The Claremont Project in Islington does tons for seniors who can come in from outwith Islington and are made welcome anyway.
Magnanimous me, to support Claremont (use it or lose it) and because I am a voting women signed up for “Women and Equality. Where are we now?”
I had imagined a room full of white-haired and permed silent very senior women with gushing thirty somethings making us suck eggs. I was upset when to an audience of five the presenters from The Fawcett Society in an air of defence began the session by reading aloud a timeline about the state of women in the UK since 1888 or thereabouts. Fine enough but tedious to the hilt if you’ve already educated yourself about your gender’s standing then and now. What could have been powerful was using we senior women as those who over seventy years and more have lived through the lead up to many acts of Parliament which serve to erase prejudice against women. It turned out that the audience was made of women and one man for whom English is not their first language and of people who came into the UK from another culture. We only had less than two hours as some participants had committed to the twelve week mindfulness course which partially clashed on the timetable.
The fault was in the planning when Claremont management invite in speakers with no reference to anything else going on at The Centre, International Women’s Day is long gone; Women coming from the UK’s new Women’s Equality Party are neither Salsa teachers nor art therapists. It is the same as mauve pictures of razor blades stuck on Claremont toilet walls calling to action a ban on Female Genital Mutilation when no-one at Claremont had discussed FGM, nor wanted to, so the stickers aka posters were just flies on a brick wall, meaningless and ignored.

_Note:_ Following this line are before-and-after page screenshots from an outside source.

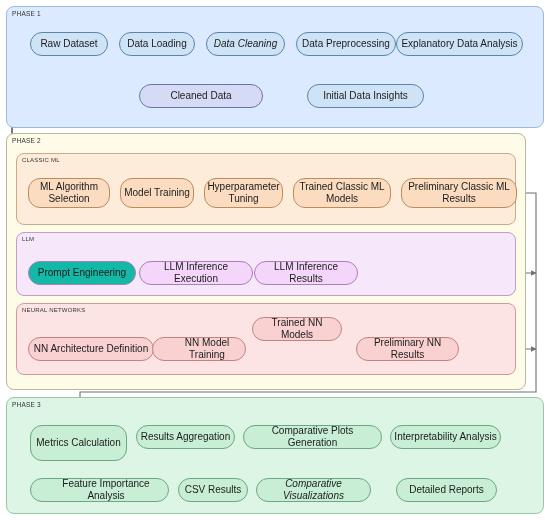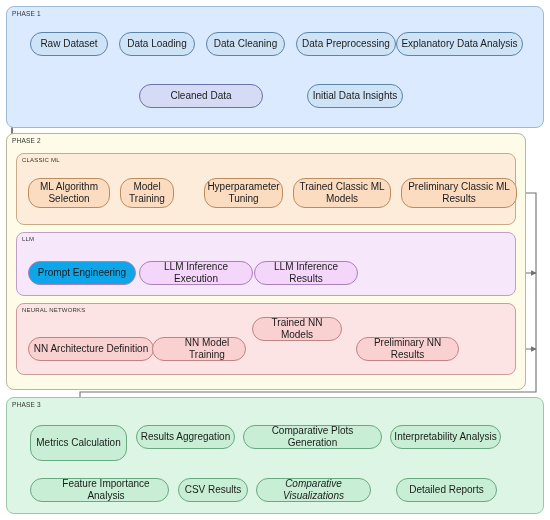"Data Cleaning" div.node { font-style: none -> italic }
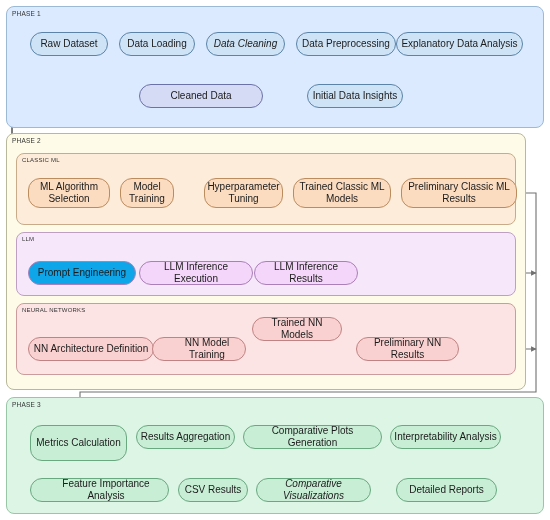"Initial Data Insights" div.node { width: 96px -> 117px }
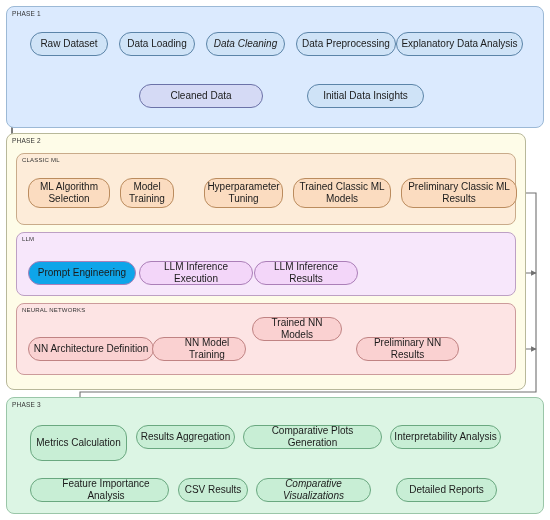"Model Training" div.node { width: 54px -> 74px }
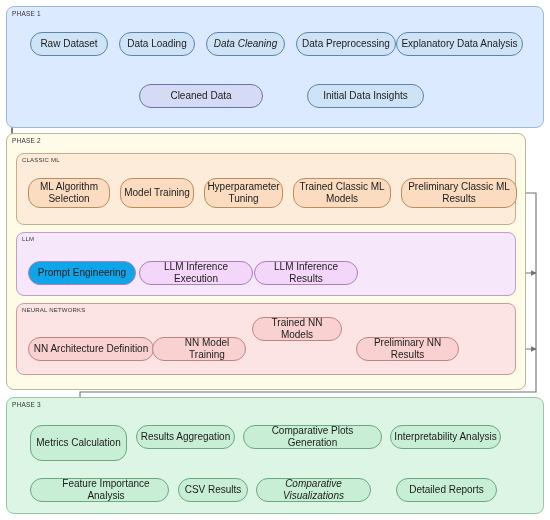"Prompt Engineering" div.node { background: #0ea5e9 -> #14b8a6 }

What should have been a massive session was not advertised properly. Most people who use Claremont go of habit to art and dance, poetry and mindfulness sessions and would not have been persuaded to book up for a political session where their opinions may have been sought. Bravo Claremont for the attempt because rising up is a new cohort of women who do have opinions to voice. Those are once the teens of the sixties and we know what those days were like.
So through cleverly managed questions from Vicky we answered questions like “Are you surprised at the statistics about women in the UK?” “What would you ask Theresa May regarding the state of women in the UK today?” There was an air of gloom as we thought about the state of women as the back-bones of family life or indifference from those who decided not to speak and that was sometimes interrupted by passionate speeches based on experience and practical realities.
Remembering that the participants’ ages ranged from 55 to maybe 79 then there was a shed-load of wise old women.
There was the recognition that active seniors are actually working as constant childminders in a country where child care costs are spiralling upwards as families negotiate fixed term working contracts and the unpopular zero-contract hours with low pay. Housing costs in London have not been addressed by any government recently.
We learnt about women in prison, the appalling statistics about death and the history of those likely to offend and the double punishments where women are moved to different prisons away from their children.
Phyllis headed up that May was to be interviewed on LBC radio that same evening so we proposed questions to her. It turned out that the lines were busy at 7pm but I led a Twitter feed.
The session was indeed marvellous because it was passionate, because we let each other talk, because we came together in a setting other than one where the table held water-paints and scrap paper, because as older women accommodating one older man and ourselves, we recognised our worth.
Who could have ever known that in a street where diplomats’ cars have right of parking, where in an adjacent street a vibrant market hollers, sat in a building which needs a lick of paint and a toilet refurbished , that in a hall needing care and attention older people were listening and learning, thinking and considering, sharing and talking,
It was what it was. Thank you, Claremont.